EXERCISE: Locate each line of the material that contains "Liberation", then return it.

SOURCE RECORDS:
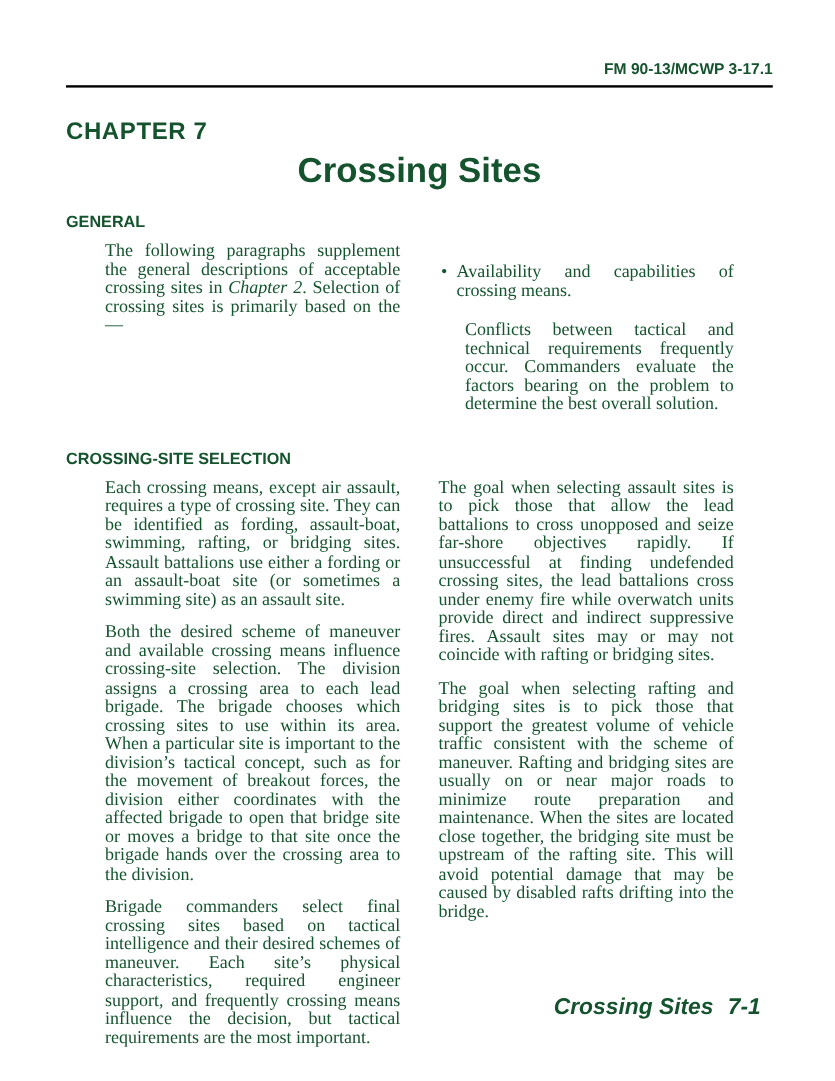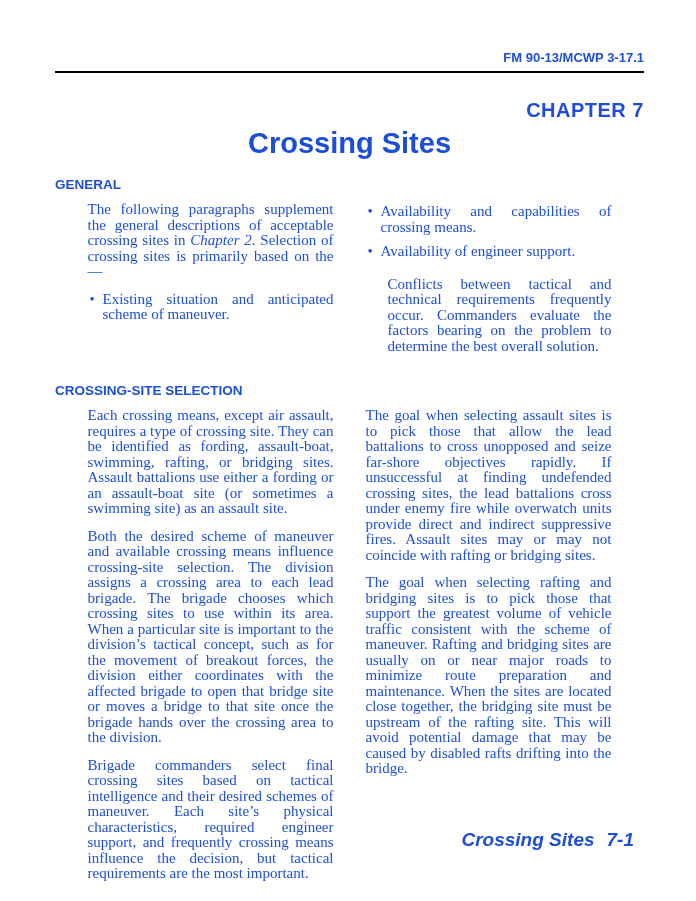--- a/index.html
+++ b/index.html
@@ -7,7 +7,7 @@
   body { display:flex; justify-content:center; }
   .page {
     width:696px; height:901px; background:#ffffff; position:relative;
-    font-family:"Liberation Serif", serif; color:#1d4ed8;
+    font-family:"Liberation Serif", serif; color:#14532d;
     padding:50px 52px 0 55px; overflow:hidden;
   }
   .doc-ref {

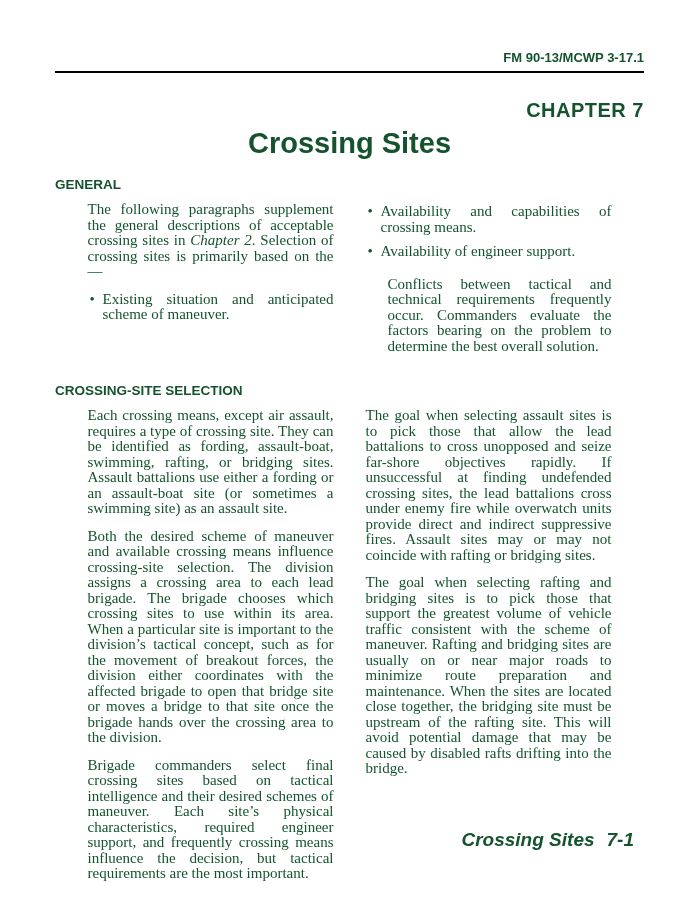--- a/index.html
+++ b/index.html
@@ -17,7 +17,7 @@
   }
   .header-rule { height:2px; background:#000; margin-top:5px; }
   .chapter {
-    text-align:right; font-family:"Liberation Sans", sans-serif;
+    text-align:left; font-family:"Liberation Sans", sans-serif;
     font-weight:bold; font-size:20px; margin-top:26px; letter-spacing:0.5px;
   }
   .doc-title {

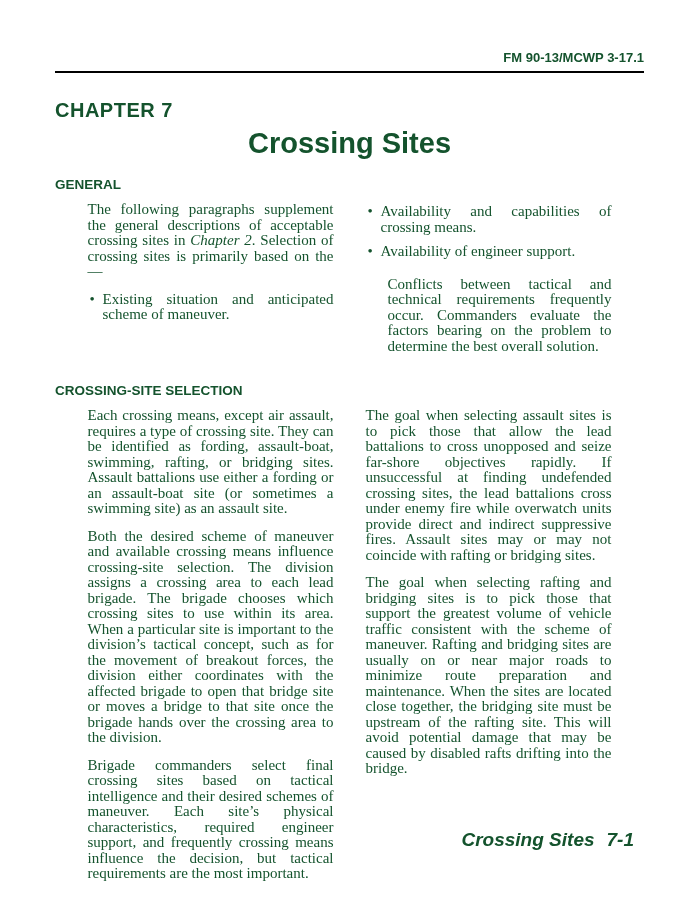--- a/index.html
+++ b/index.html
@@ -34,7 +34,7 @@
   }
   .col { flex:1; min-width:0; }
   .col p { text-align:justify; margin-bottom:12px; }
-  ul.bullets { list-style:none; margin-top:2px; }
+  ul.bullets { list-style:none; margin-top:18px; }
   ul.bullets li {
     position:relative; padding-left:15px; text-align:justify; margin-bottom:9px;
   }

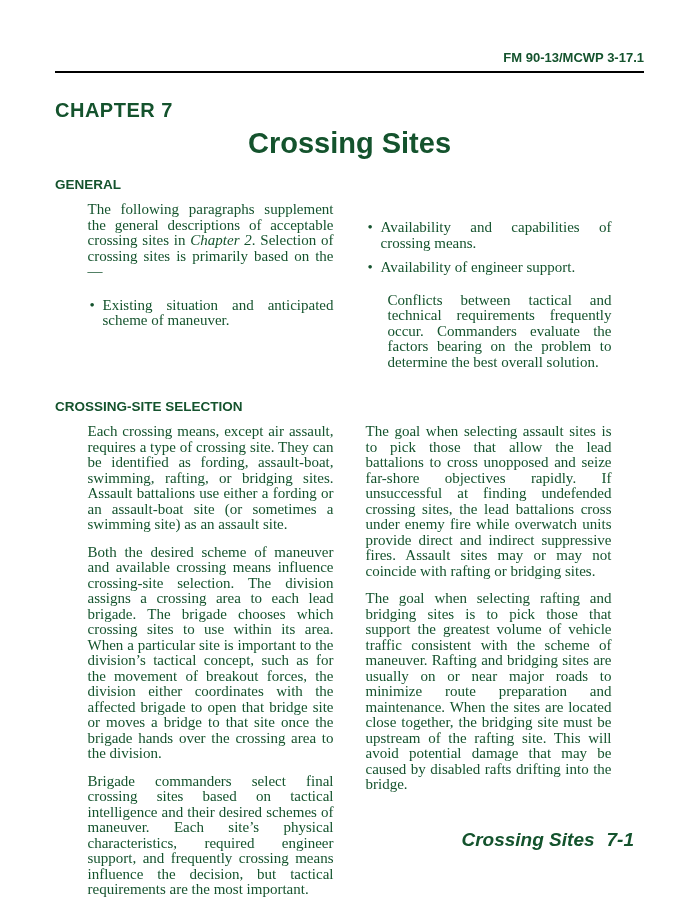--- a/index.html
+++ b/index.html
@@ -73,7 +73,6 @@
     <div class="col">
       <ul class="bullets">
         <li>Availability and capabilities of crossing means.</li>
-        <li>Availability of engineer support.</li>
       </ul>
       <p class="after-bullets">Conflicts between tactical and technical requirements frequently occur. Commanders evaluate the factors bearing on the problem to determine the best overall solution.</p>
     </div>

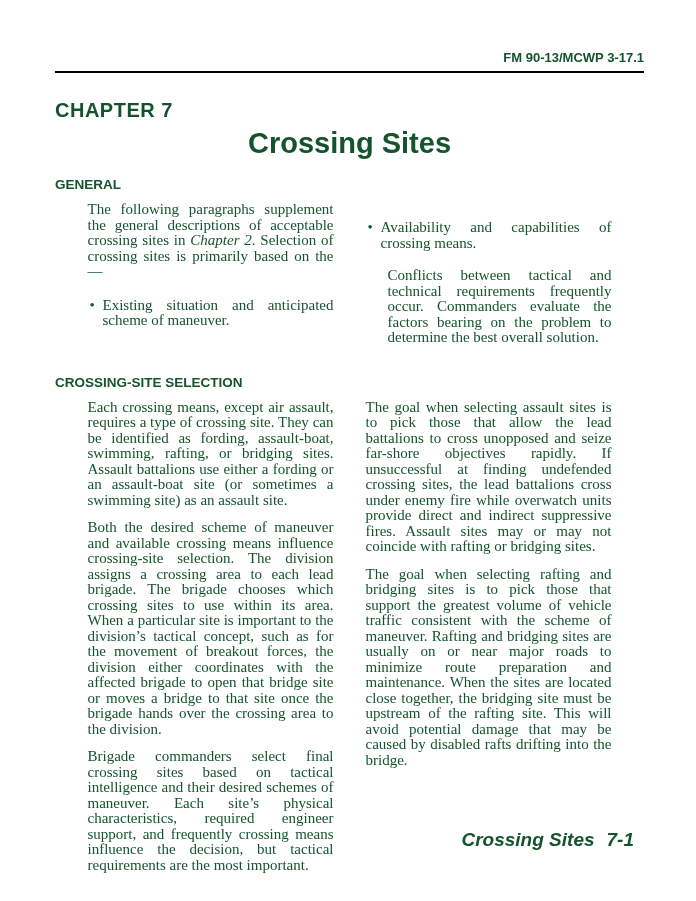--- a/index.html
+++ b/index.html
@@ -67,7 +67,6 @@
     <div class="col">
       <p><span>The following paragraphs supplement the general descriptions of acceptable crossing sites in </span><i class="cite">Chapter 2</i><span>. Selection of crossing sites is primarily based on the—</span></p>
       <ul class="bullets">
-        <li>Existing situation and anticipated scheme of maneuver.</li>
       </ul>
     </div>
     <div class="col">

RESPONSE:
-    font-family:"Liberation Serif", serif; color:#1d4ed8;
+    font-family:"Liberation Serif", serif; color:#14532d;
-    text-align:right; font-family:"Liberation Sans", sans-serif;
+    text-align:left; font-family:"Liberation Sans", sans-serif;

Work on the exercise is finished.